MediaNews Group via Getty Images

“I prefer to be a dreamer among the humblest, with visions to be realized, than lord among those without dreams and desires.”  – Kahlil Gibran

A few nights ago, I went for a run in a heavy snowstorm, wearing a headlamp to light the way. If you’ve ever done this, you’ll know that the light bounces off every falling snowflake to produce a frenetic, almost claustrophobic effect that makes it almost impossible to see more than a few feet around you.

After about a mile, I switched off the headlamp and let my eyes adjust to the darkness. I gradually began to see beyond the swirl immediately around me, and a sense of depth and perspective returned. As I ran on, I was enveloped by a strong feeling of calmness and clarity. 

2020 felt a bit like running in a blizzard. It was a chaotic, discomforting, and occasionally out-of-body experience where turning off the beam and seeing beyond what was right in front of you often felt impossible. 

For those of us working in the field of stakeholder capitalism, ESG, and corporate purpose – guided by the belief that markets and economic forces must be harnessed if we’re to seriously address our most intractable societal problems – regaining that sense of situational awareness is critical. As we look forward to what 2021 might bring, here’s where I think we are, and more importantly where we’re going.

Stakeholder Capitalism’s Pregame Is Over

This will be the year stakeholder capitalism gets real. The American people, desperate to put the woes of COVID-19 and its economic impacts behind them, will demand a recovery that benefits the majority, not just the few. 

It’s why we’ve partnered with PayPal

PYPL
on the Worker Financial Wellness Initiative, creating a coalition of companies that will assess whether any of their workers are struggling to get by, so that these companies can adjust accordingly. Through work like that from us and others, we will start to find out which companies really embrace meaningful stakeholder value creation and which pay lip service. 

Corporate actions will increasingly be viewed through this lens – the recent furor over GE CEO Larry Culp’s  $47 million bonus being the latest case in point. Company boards will judge, and be judged, against emergent stakeholder-based performance criteria. More companies will follow the Starbucks route, and tie executive compensation to non-financial metrics like diversity goals. As we transition into a more high-stakes “show me”’ phase of stakeholder performance, where the rewards and risks are that much greater, the forces opposed to change will strengthen. A crucial battleground will be the narrative over whether stakeholder performance is about politics or about wealth creation and growth. Business leaders will need to be crystal clear about what stakeholder performance means, and how it should be measured.

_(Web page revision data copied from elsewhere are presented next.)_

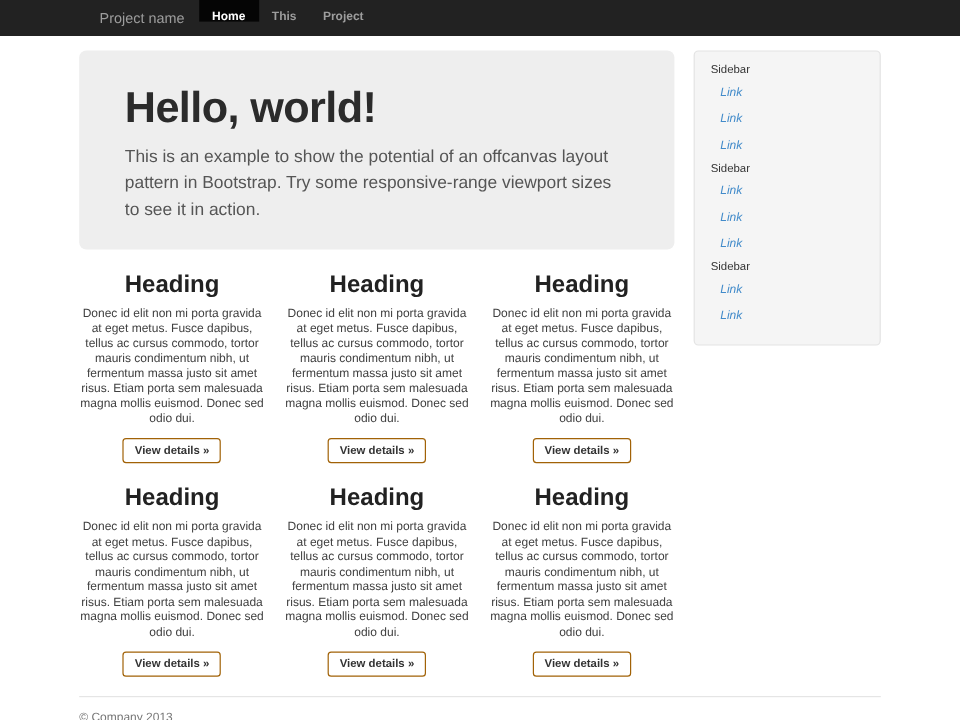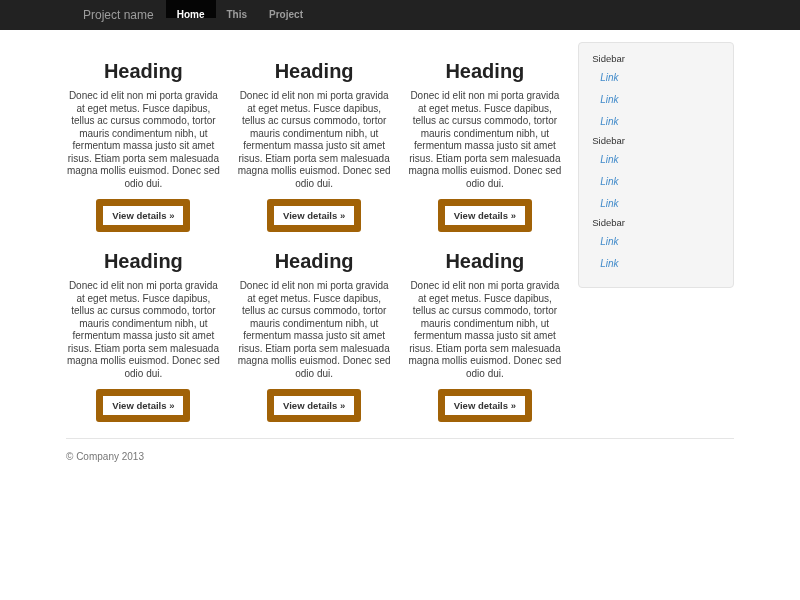--- a/index.html
+++ b/index.html
@@ -81,21 +81,21 @@
   }
   .card p {
     margin: 0 0 9px;
     font-size: 10px;
     line-height: 12.5px;
     color: #404040;
   }
   .btn {
     display: inline-block;
     background: #ffffff;
-    border: 7px solid #a16207;
+    border: 1px solid #a16207;
     border-radius: 3px;
     padding: 4px 9px;
     font-size: 9.5px;
     font-weight: bold;
     color: #333333;
     text-decoration: none;
     cursor: pointer;
     font-family: "Liberation Sans", sans-serif;
   }
   
@@ -152,20 +152,24 @@
         <a href="#">Project</a>
       </li>
     </ul>
   </div>
 </nav>
 
 <div class="container">
   <div class="row-main">
 
     <main class="content">
+      <div class="jumbotron">
+        <h1>Hello, world!</h1>
+        <p>This is an example to show the potential of an offcanvas layout pattern in Bootstrap. Try some responsive-range viewport sizes to see it in action.</p>
+      </div>
 
       <div class="cards-row">
         <div class="card">
           <h2>Heading</h2>
           <p>Donec id elit non mi porta gravida at eget metus. Fusce dapibus, tellus ac cursus commodo, tortor mauris condimentum nibh, ut fermentum massa justo sit amet risus. Etiam porta sem malesuada magna mollis euismod. Donec sed odio dui.</p>
           <a class="btn" href="#">View details »</a>
         </div>
         <div class="card">
           <h2>Heading</h2>
           <p>Donec id elit non mi porta gravida at eget metus. Fusce dapibus, tellus ac cursus commodo, tortor mauris condimentum nibh, ut fermentum massa justo sit amet risus. Etiam porta sem malesuada magna mollis euismod. Donec sed odio dui.</p>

Investor activity will likewise intensify. According to Morningstar, total net funds flowing into sustainable or stakeholder-oriented funds in 2020 pushed above the $40 billion mark, more than doubling the 2019 numbers and up 10x from 2018. In 2021, investors will demand to know whether their ESG and impact capital is actually making a difference, which will increase accountability. Engagement and tracking impact, will become more important. 

Shareholder activism on stakeholder issues will escalate, particularly on climate, fair wages, worker wellness issues, and diversity, equity, and inclusion (DEI). Engine No. 1’s campaign to pressure ExxonMobil

XOM
toward more clean energy for the sake of shareholders is a harbinger of things to come, indeed, 2021 may bring high profile examples of multiple opposing shareholder activism campaigns. Greater engagement by passive investors, especially the Big Four – BlackRock

BLK
, Fidelity, Vanguard, and State Street – will be the major focus of attention due to their sheer size and influence. 

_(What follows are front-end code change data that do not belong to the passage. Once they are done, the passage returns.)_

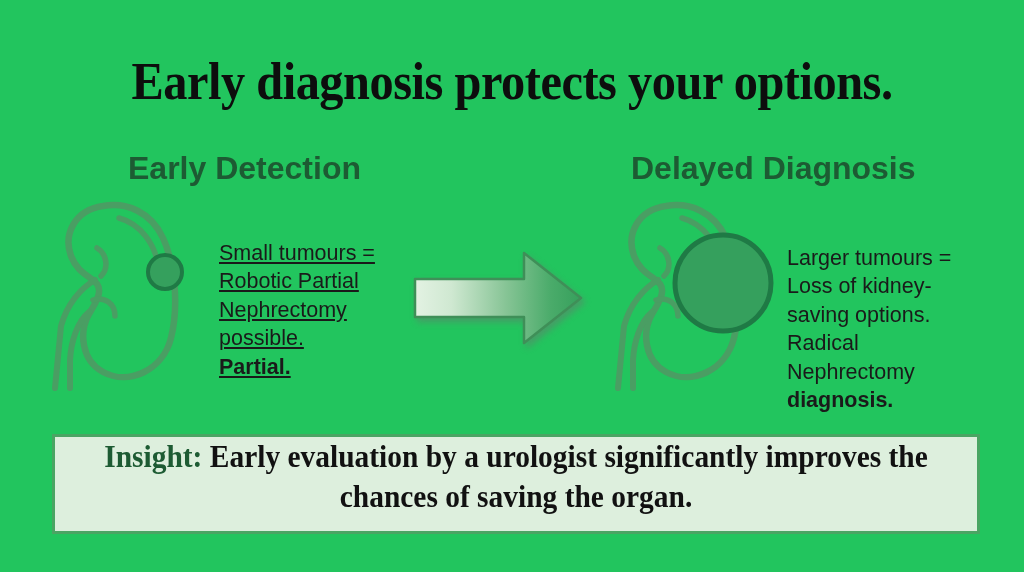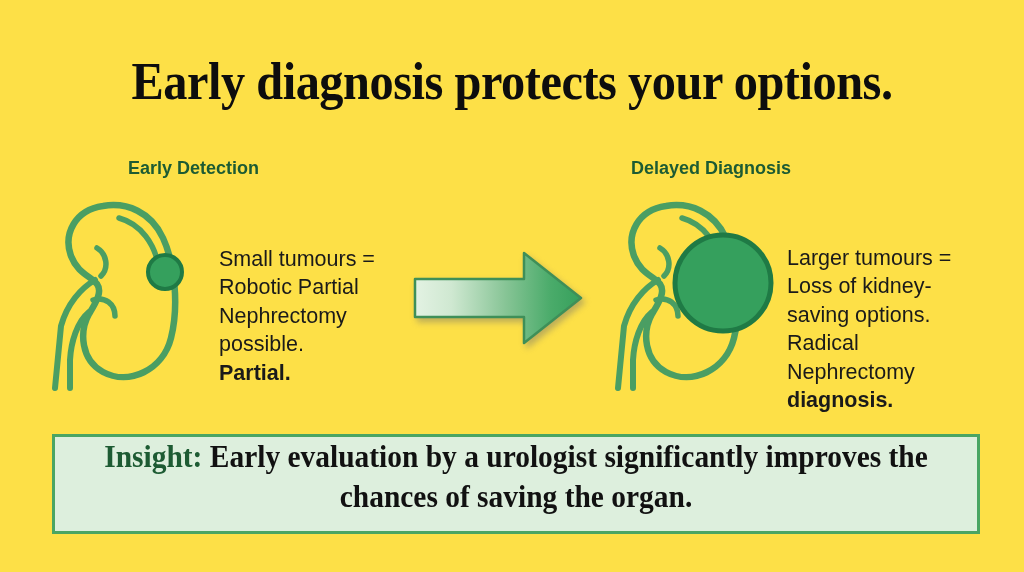--- a/index.html
+++ b/index.html
@@ -11,21 +11,21 @@
     width: 1024px;
     height: 572px;
     background: #ffffff;
     font-family: "Liberation Sans", sans-serif;
     overflow: hidden;
     position: relative;
   }
   .slide {
     position: absolute;
     inset: 0;
-    background: #fde047;
+    background: #22c55e;
   }
 
   
   .title {
     position: absolute;
     left: 0;
     top: 52px;
     width: 1024px;
     text-align: center;
     font-family: "Liberation Serif", serif;
@@ -37,38 +37,38 @@
     transform: scaleX(0.93);
     transform-origin: center top;
     white-space: nowrap;
   }
 
   
   .col-heading {
     position: absolute;
     font-family: "Liberation Sans", sans-serif;
     font-weight: bold;
-    font-size: 18px;
+    font-size: 32px;
     line-height: 32px;
     color: #1d5b33;
     white-space: nowrap;
   }
   #heading-left  { left: 128px; top: 152px; }
   #heading-right { left: 631px; top: 152px; }
 
   
   .body-text {
     position: absolute;
     font-family: "Liberation Sans", sans-serif;
     font-size: 21.5px;
     line-height: 28.5px;
     color: #1a1a1a;
     white-space: pre-line;
   }
-  #text-left  { left: 219px; top: 216px; width: 200px; }
+  #text-left  { left: 219px; top: 210px; width: 200px; text-decoration: underline; }
   #text-right { left: 787px; top: 215px; width: 215px; }
   .body-text .emph {
     font-weight: bold;
     display: block;
   }
 
   
   .kidney {
     position: absolute;
   }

Measuring What Matters, Not What We Can

We’ve long needed to  simplify the “alphabet soup” of ESG, sustainability, and stakeholder standards, metrics and reporting frameworks, and I expect some major breakthroughs in this direction in 2021. 

Greater transparency and increased disclosure on key ESG and stakeholder issues – particularly living wage, pay equity, climate risk, and DEI – will elevate the role of the Securities and Exchange Commission, and potential new disclosure requirements there. The World Economic Forum’s initiative on universal ESG metrics; Harvard Business School’s Impact-Weighted Accounts Project; and the collaboration among the Sustainability Accounting Standards Board (SASB), the Global Reporting Initiative (GRI), and the Task Force of Climate-Related Financial Disclosures (TCFD) will all help bring things to a head. 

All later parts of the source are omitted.